The Monetary Board of the Central Bank has introduced a policy framework for foreign currency borrowings of licensed banks, reliable official sources said.
The objective is to address the high dependence on foreign currency borrowings and the resulting exposure of licensed banks to foreign exchange risk.
This action is also aimed at minimizing the pressure on the reserves and exchange rate of the country arising from large borrowings in foreign currency.
The Sri Lankan rupee is depreciating rapidly but it has been maintained at a stable level following intervention by the central bank, market sources said.
The Central sank has intervened to curb excess volatility in the exchange rate, sources said.
Sri Lanka's tea smallholders, who account for 76% of the national tea output, are facing serious problems which they say could adversely affect the whole industry.
The price of the green leaf has been dropped to Rs.70 to 80 at present from Rs.90 to 105, they claimed. "Tea smallholders are facing some serious problems due to a rapid drop in prices and high maintenance costs that will directly contribute towards reducing the national tea output in the future.
Unless prudent measures are taken to resolve these problems, Sri Lanka's tea industry is at risk of collapsing according to a senior member of the Sri Lanka Federation of Tea Smallholder Development Societies.
This situation has arisen following sanctions imposed by the US against Iran and its impact on Ceylon tea purchasing countries in the Middle East, Russia and Turkey, he said.
The currency depreciation due US economic policy has hit the countries in the Middle East he said adding that Turkey’s currency has depreciated 4 o per cent.
Tea smallholders are facing serious issues of increasing cost of production, mainly driven by higher labour costs, which is making the sector unsustainable. This is also preventing re-investment in land development and replanting, which is expected to hurt industry productivity and quality of "Ceylon" tea, in the future.
Sri Lanka’s central bank will intervene aggressively to curb excess volatility in the rupee exchange rate, Senior Deputy Governor Nandalal Weerasinghe told Reuters on Friday.
“We will not tolerate excess volatility that we have seen in the market during the last couple of days. We will intervene aggressively,” he told Reuters.
The Central Bank debunked speculation that the country’s economy was collapsing and requested the public not to panic. “The Central Bank is confident that it can professionally handle the country’s current exchange rate issue and debt situation,” Central Bank Governor Dr.
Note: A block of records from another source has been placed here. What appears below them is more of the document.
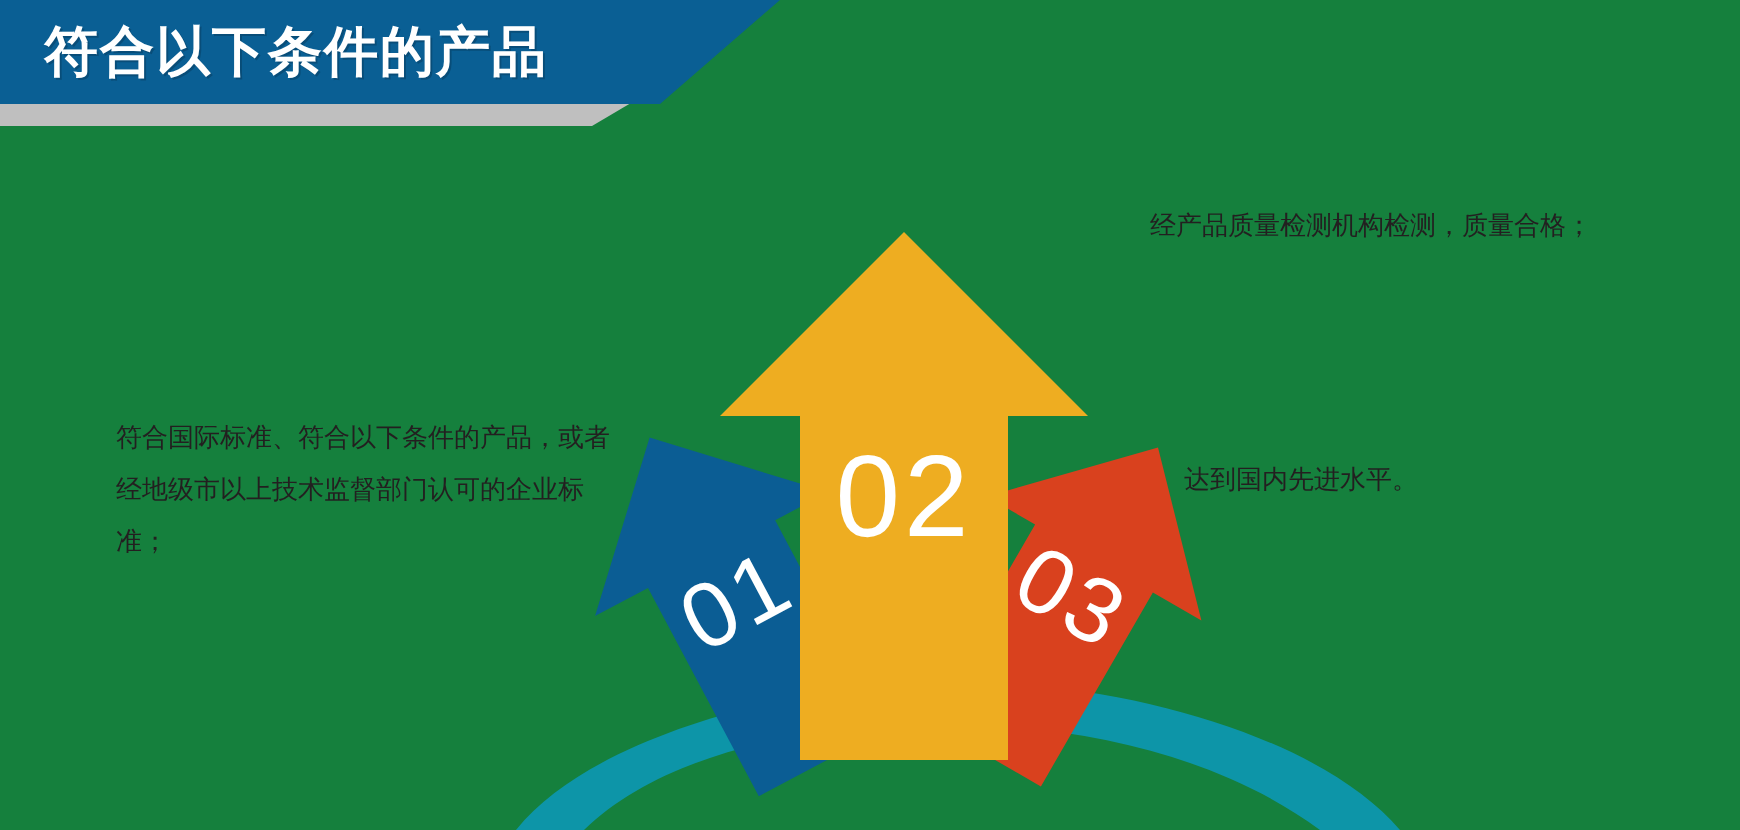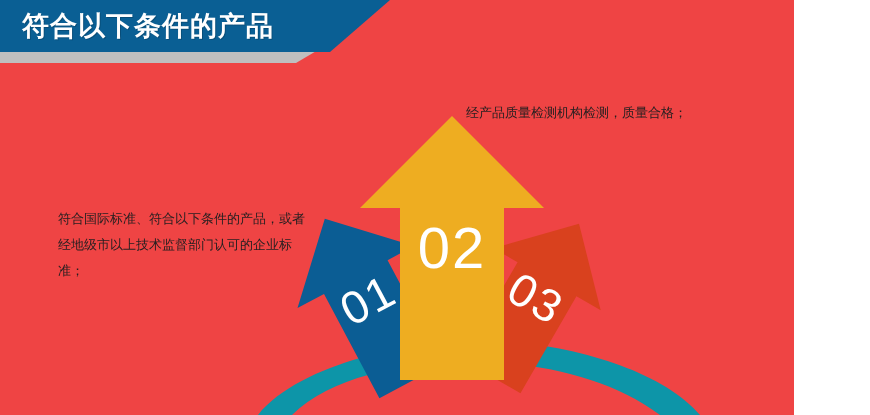--- a/index.html
+++ b/index.html
@@ -10,23 +10,23 @@
     width: 870px;
     height: 415px;
     background: #ffffff;
     font-family: "Liberation Sans", "DejaVu Sans", sans-serif;
     overflow: hidden;
     position: relative;
   }
 
   #infographic {
     position: relative;
-    width: 794px;
+    width: 870px;
     height: 415px;
-    background: #ef4444;
+    background: #15803d;
   }
 
   
   .header-banner {
     position: absolute;
     left: 0;
     top: 0;
     width: 390px;
     height: 52px;
     z-index: 5;
@@ -74,21 +74,21 @@
   .caption-left {
     left: 58px;
     top: 206px;
     width: 248px;
     text-align: left;
   }
   .caption-top {
     left: 466px;
     top: 100px;
     width: 330px;
-    text-align: left;
+    text-align: right;
   }
   .caption-right {
     left: 592px;
     top: 227px;
     width: 240px;
     text-align: left;
   }
 
   .arrow-number {
     fill: #ffffff;
@@ -141,14 +141,15 @@
     <g transform="translate(452,248)">
       <polygon points="0,-132 92,-40 52,-40 52,132 -52,132 -52,-40 -92,-40" fill="#eead21"></polygon>
       <text class="arrow-number" x="0" y="20" text-anchor="middle">02</text>
     </g>
   </svg>
 
   <div class="caption caption-left">符合国际标准、符合以下条件的产品，或者经地级市以上技术监督部门认可的企业标准；</div>
 
   <div class="caption caption-top">经产品质量检测机构检测，质量合格；</div>
 
+  <div class="caption caption-right">达到国内先进水平。</div>
 
 </div>
 
 </body></html>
Indrajith Coomaraswamy told at a press conference at the Central Bank (CB) auditorium yesterday (02).
“We have now come to a better position through aggressive intervention in the market and through various measures to curtail luxury imports.The pressure on the exchange rate will abate,” Dr Coomaraswamy said. “There is enough technical excellence in this organisation to come out of the situation we are now in and we will,” he said.
According to the Central Bank, the exchange rate had depreciated at a faster rate of 9.7 percent so far in 2018. “The Government and the Monetary Board of the CB adjusted the gold and vehicle duties and most recently introduced a raft of measures to cut the non-essential imports,” the Governor said briefing on the interventions made to defend the Rupee.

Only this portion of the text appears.